I've done a Perl program that make clones of VirtualBox machines in a fraction of a second.
How can this script run so fast? The reason behind this speed is the teaming of ZFS clone + snapshot commands, and VirtualBox createvm/modifyvm commands.
The benefits are:
- Virtual machine clones are made in less than a second.
- Virtual machine clones take approximately 200 kilobytes (yes, kilobytes ): who knows ZFS can verify my claims...
- You don't have to copy gigabytes of virtual disks back and forth.
- You can make 20 clones in 10 seconds on a mainstream notebook or workstation with OpenSolaris.
- This system is well suited for testing purposes: every virtual machine take only the disk space necessary for the application you have to test.
- ZFS datasets that contains virtual disks can have the compression flag activated: you can spare more near 50% of disk space with no or zero cpu overhead
The program is about 250 lines long and with a reasonable number of comments.
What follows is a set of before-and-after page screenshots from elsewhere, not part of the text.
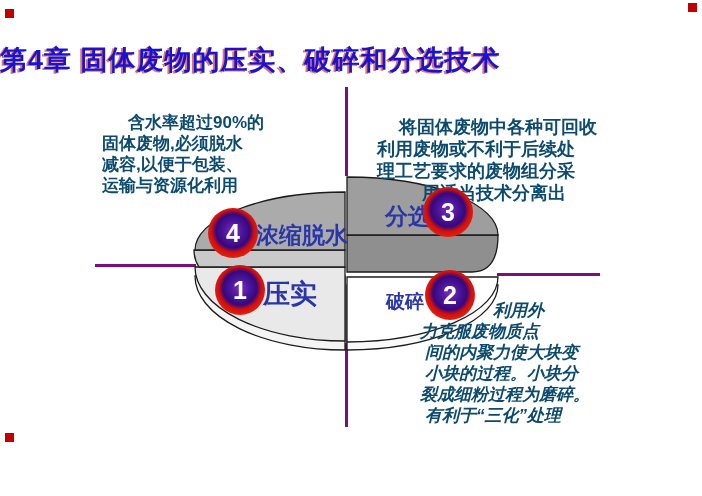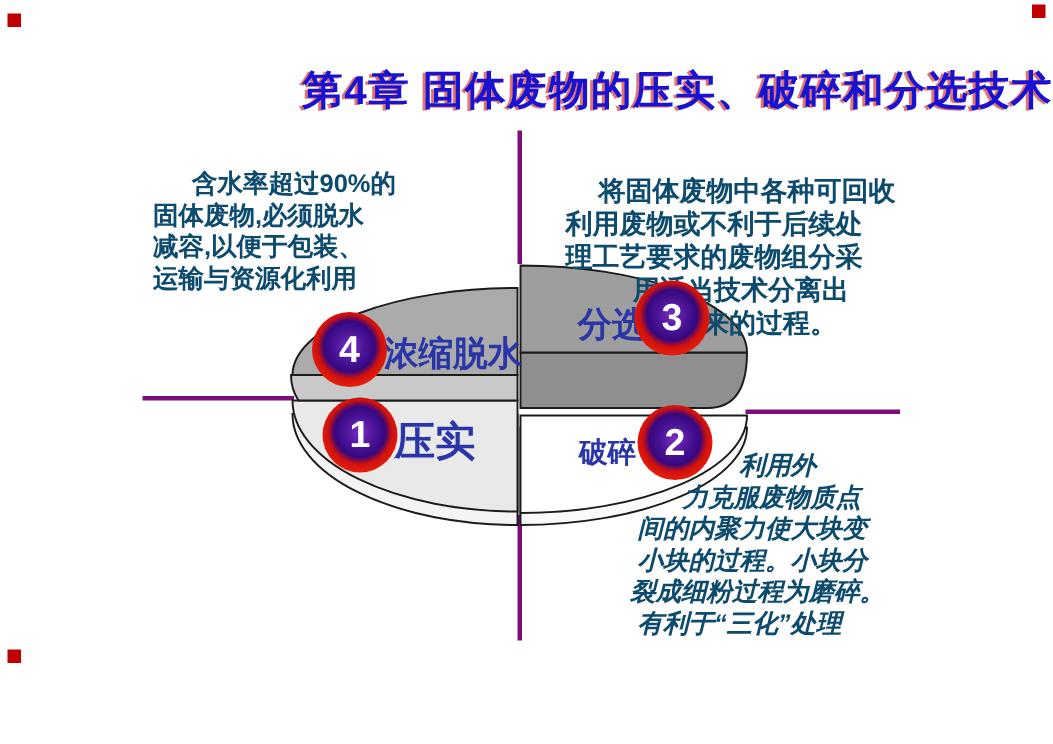"第4章 固体废物的压实、破碎和分选技术" .title { text-align: right -> left }
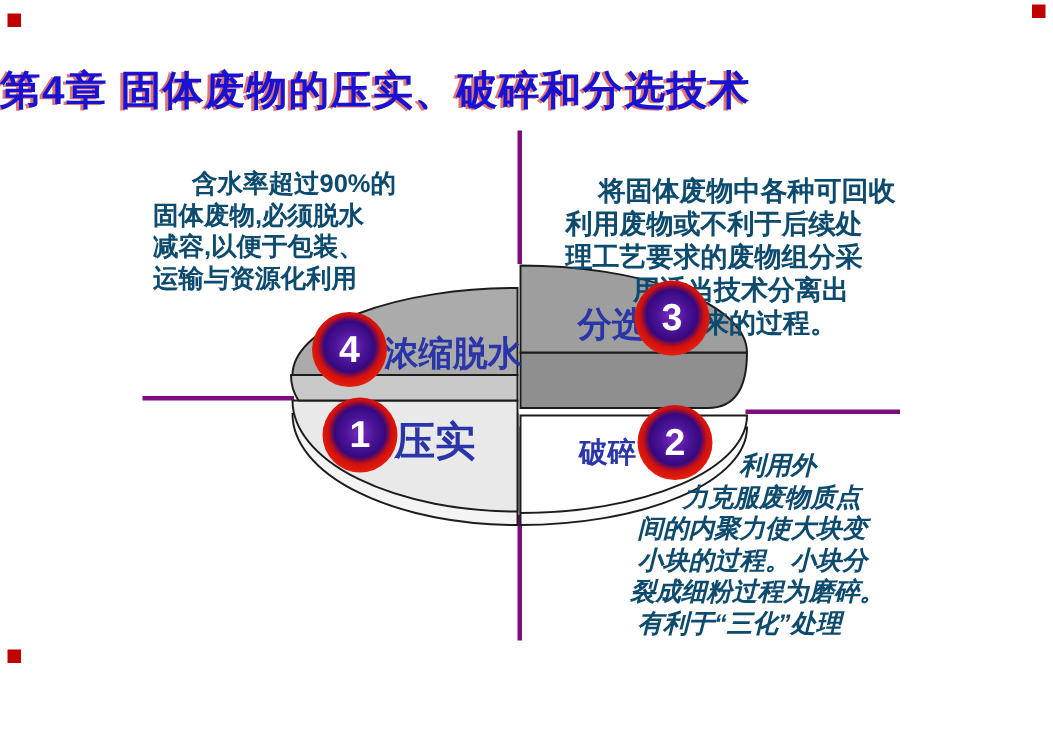"来的过程。" div { html: <div>来的过程。</div> -> none }
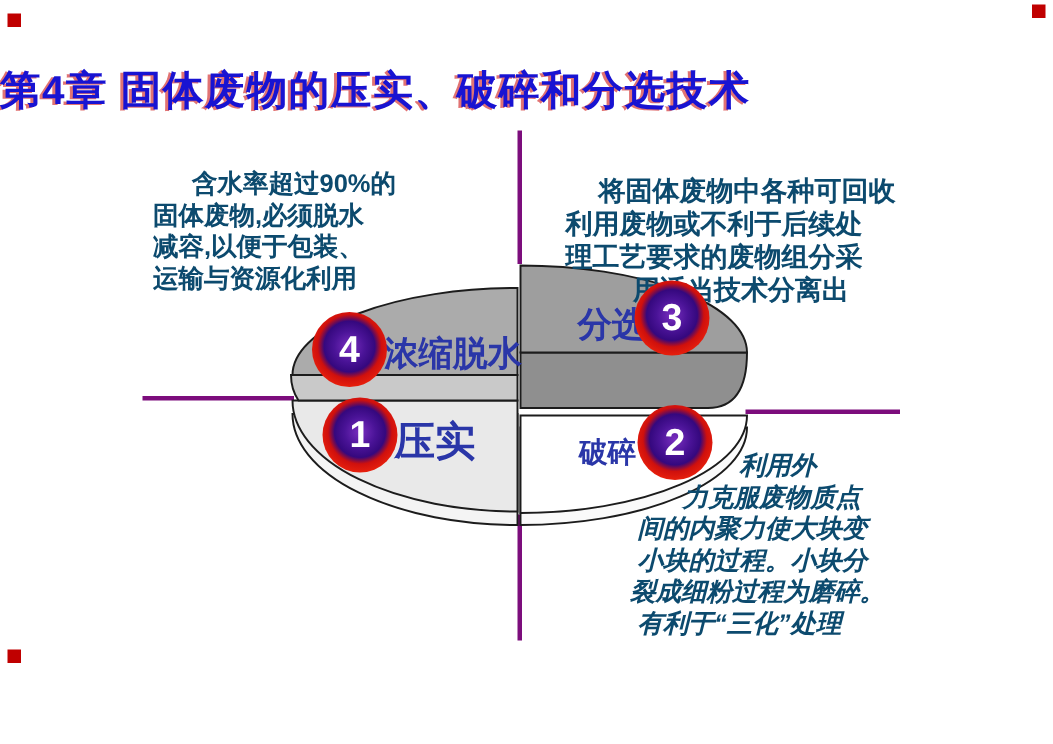"力克服废物质点" div { margin-left: 35px -> none }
I've done also a remake of Joerg Moellenkamp ZFSviz, to ease the display of parent-child relationships of ZFS dataset.
I'm not a professional developer, only a sysadmin: I ask the forum how is the best way to release these two programs to the public free to use and modify.
Here is the command output (no, it's not a joke)
marco@cypher.csf.it:~/Software/VirtualBox$ /opt/bin/perl zfs_clonevm.pl -s mint7 [mint7] -> [mint7_C000004] Checking snapshot(s)... All checks OK, cloning [mint7] to [mint7_C000004]... Snapshot not specified or non existent: I'll check if filesystem [rpool/export/home/marco/virtual_disks/mint7] has one. Snapshot found. Using snapshot [rpool/export/home/marco/virtual_disks/mint7@20091126]. Clone [rpool/export/home/marco/virtual_disks/mint7_C000004] created.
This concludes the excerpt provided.